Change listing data
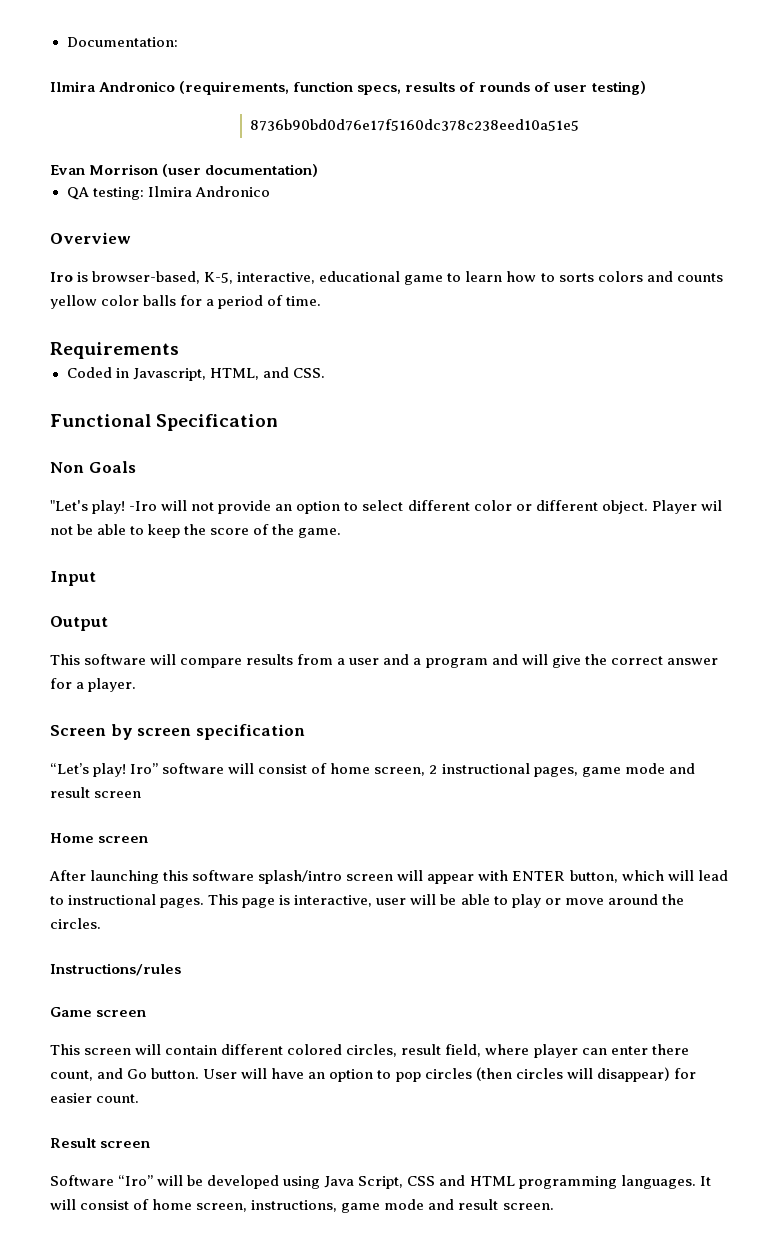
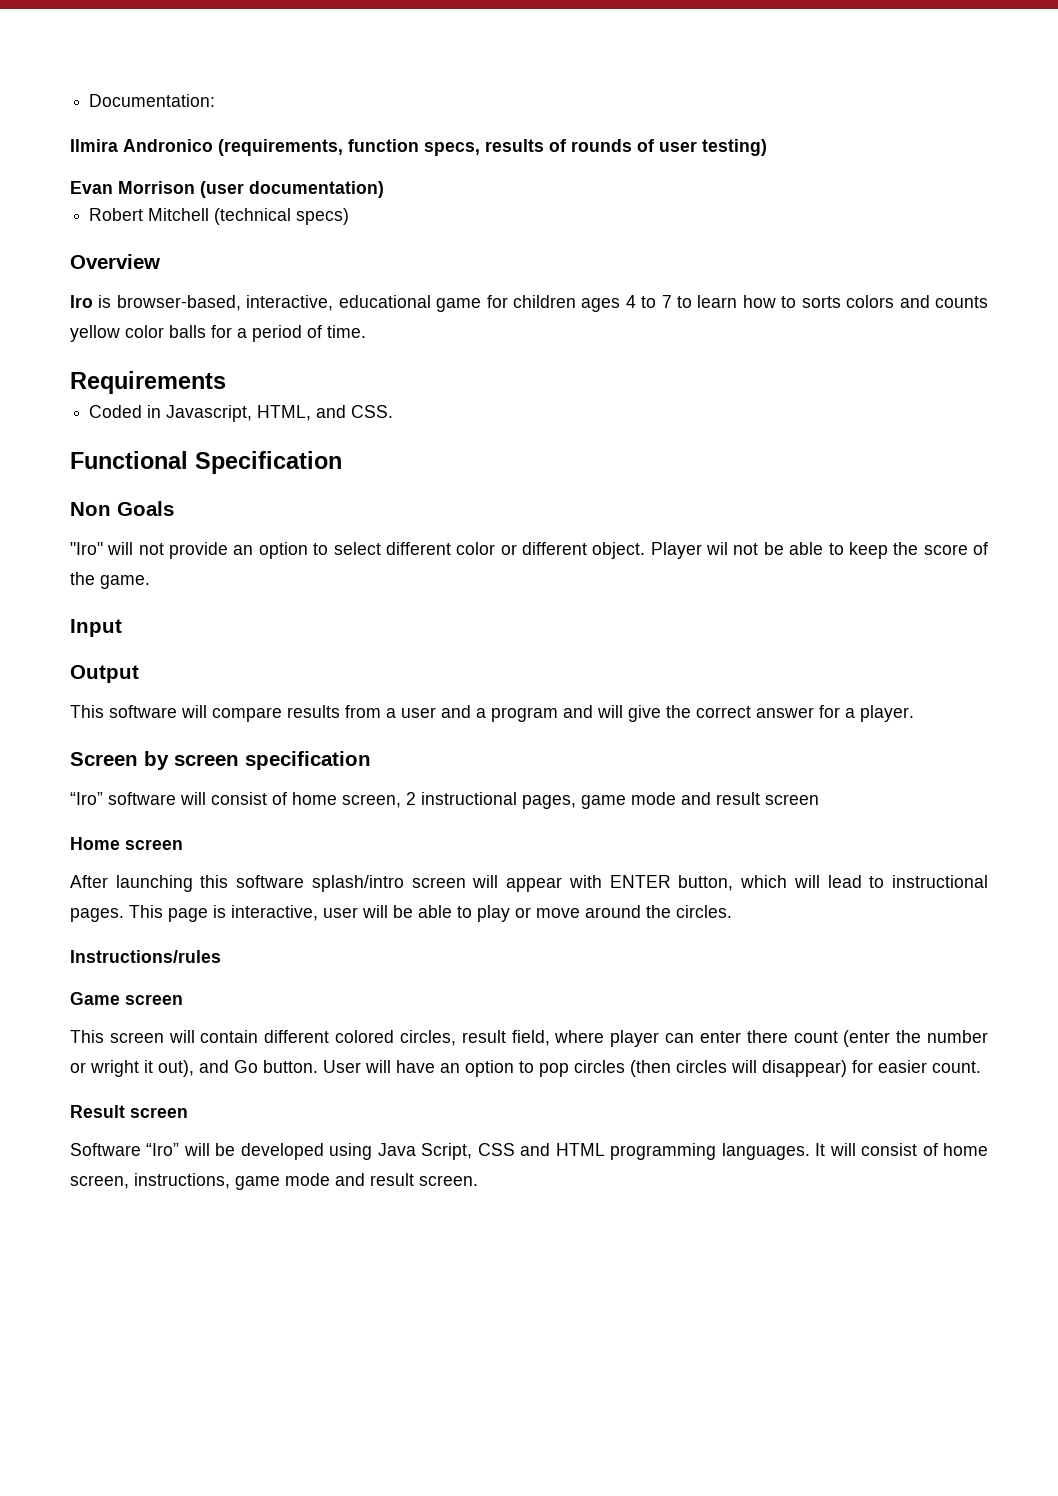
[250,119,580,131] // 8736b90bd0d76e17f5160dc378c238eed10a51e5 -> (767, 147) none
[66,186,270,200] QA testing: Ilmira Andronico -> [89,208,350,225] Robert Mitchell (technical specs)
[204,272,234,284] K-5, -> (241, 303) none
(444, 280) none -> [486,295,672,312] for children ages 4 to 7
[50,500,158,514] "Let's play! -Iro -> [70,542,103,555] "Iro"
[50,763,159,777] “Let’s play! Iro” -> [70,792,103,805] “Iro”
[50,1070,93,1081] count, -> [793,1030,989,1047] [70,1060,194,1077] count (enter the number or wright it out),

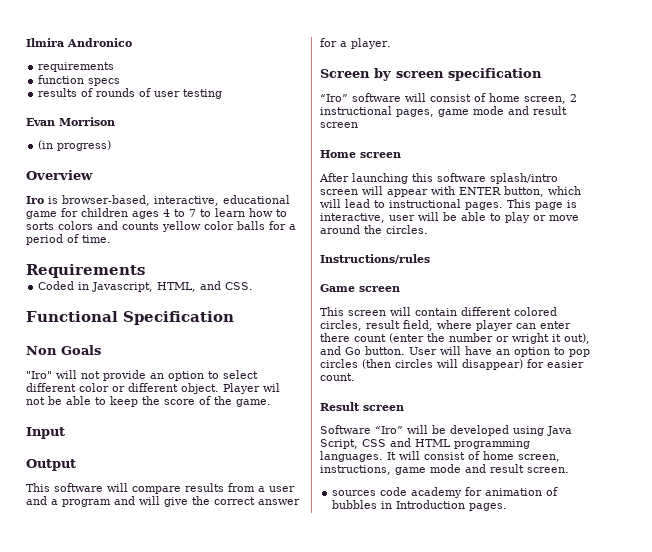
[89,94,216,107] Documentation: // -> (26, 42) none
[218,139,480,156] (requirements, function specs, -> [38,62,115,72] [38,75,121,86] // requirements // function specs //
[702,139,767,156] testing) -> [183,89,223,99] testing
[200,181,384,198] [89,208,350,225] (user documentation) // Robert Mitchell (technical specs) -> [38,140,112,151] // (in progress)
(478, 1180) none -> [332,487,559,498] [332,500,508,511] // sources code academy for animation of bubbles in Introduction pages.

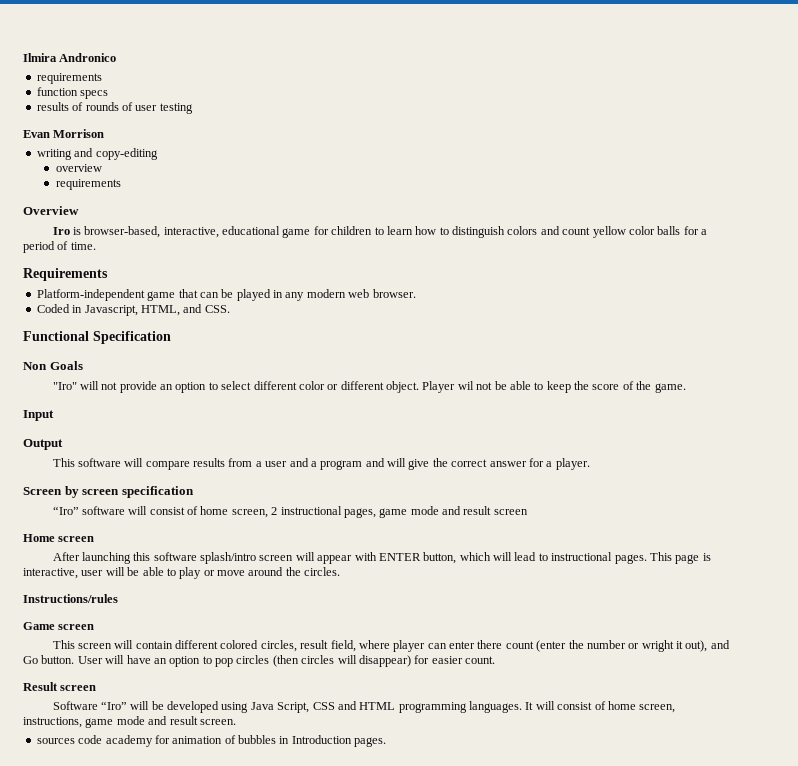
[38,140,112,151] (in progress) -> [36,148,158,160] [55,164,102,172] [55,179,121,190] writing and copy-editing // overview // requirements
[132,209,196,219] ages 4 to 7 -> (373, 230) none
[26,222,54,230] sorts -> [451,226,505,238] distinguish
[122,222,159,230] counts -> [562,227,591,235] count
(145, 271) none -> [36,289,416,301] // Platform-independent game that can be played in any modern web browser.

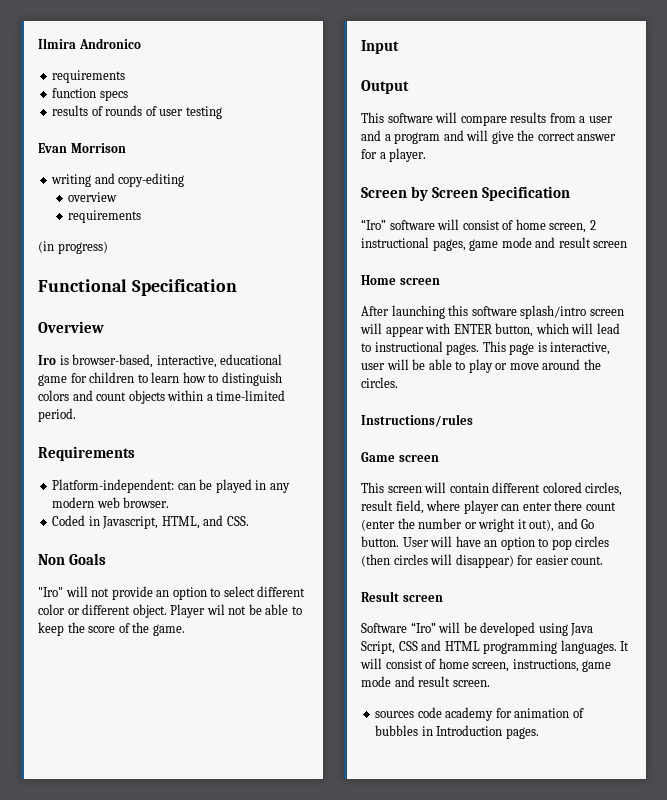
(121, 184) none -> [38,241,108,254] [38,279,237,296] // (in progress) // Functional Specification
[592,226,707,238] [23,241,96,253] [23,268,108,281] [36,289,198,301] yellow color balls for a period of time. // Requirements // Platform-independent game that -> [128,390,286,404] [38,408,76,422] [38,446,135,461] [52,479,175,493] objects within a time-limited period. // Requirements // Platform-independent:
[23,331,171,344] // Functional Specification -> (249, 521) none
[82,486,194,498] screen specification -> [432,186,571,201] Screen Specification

■ **BRIEF**
None of the pictures should be copied, but every record above must be returned exactly.

■ **RESULT**
[250,119,580,131] // 8736b90bd0d76e17f5160dc378c238eed10a51e5 -> (767, 147) none
[66,186,270,200] QA testing: Ilmira Andronico -> [89,208,350,225] Robert Mitchell (technical specs)
[204,272,234,284] K-5, -> (241, 303) none
(444, 280) none -> [486,295,672,312] for children ages 4 to 7
[50,500,158,514] "Let's play! -Iro -> [70,542,103,555] "Iro"
[50,763,159,777] “Let’s play! Iro” -> [70,792,103,805] “Iro”
[50,1070,93,1081] count, -> [793,1030,989,1047] [70,1060,194,1077] count (enter the number or wright it out),

[89,94,216,107] Documentation: // -> (26, 42) none
[218,139,480,156] (requirements, function specs, -> [38,62,115,72] [38,75,121,86] // requirements // function specs //
[702,139,767,156] testing) -> [183,89,223,99] testing
[200,181,384,198] [89,208,350,225] (user documentation) // Robert Mitchell (technical specs) -> [38,140,112,151] // (in progress)
(478, 1180) none -> [332,487,559,498] [332,500,508,511] // sources code academy for animation of bubbles in Introduction pages.

[38,140,112,151] (in progress) -> [36,148,158,160] [55,164,102,172] [55,179,121,190] writing and copy-editing // overview // requirements
[132,209,196,219] ages 4 to 7 -> (373, 230) none
[26,222,54,230] sorts -> [451,226,505,238] distinguish
[122,222,159,230] counts -> [562,227,591,235] count
(145, 271) none -> [36,289,416,301] // Platform-independent game that can be played in any modern web browser.

(121, 184) none -> [38,241,108,254] [38,279,237,296] // (in progress) // Functional Specification
[592,226,707,238] [23,241,96,253] [23,268,108,281] [36,289,198,301] yellow color balls for a period of time. // Requirements // Platform-independent game that -> [128,390,286,404] [38,408,76,422] [38,446,135,461] [52,479,175,493] objects within a time-limited period. // Requirements // Platform-independent:
[23,331,171,344] // Functional Specification -> (249, 521) none
[82,486,194,498] screen specification -> [432,186,571,201] Screen Specification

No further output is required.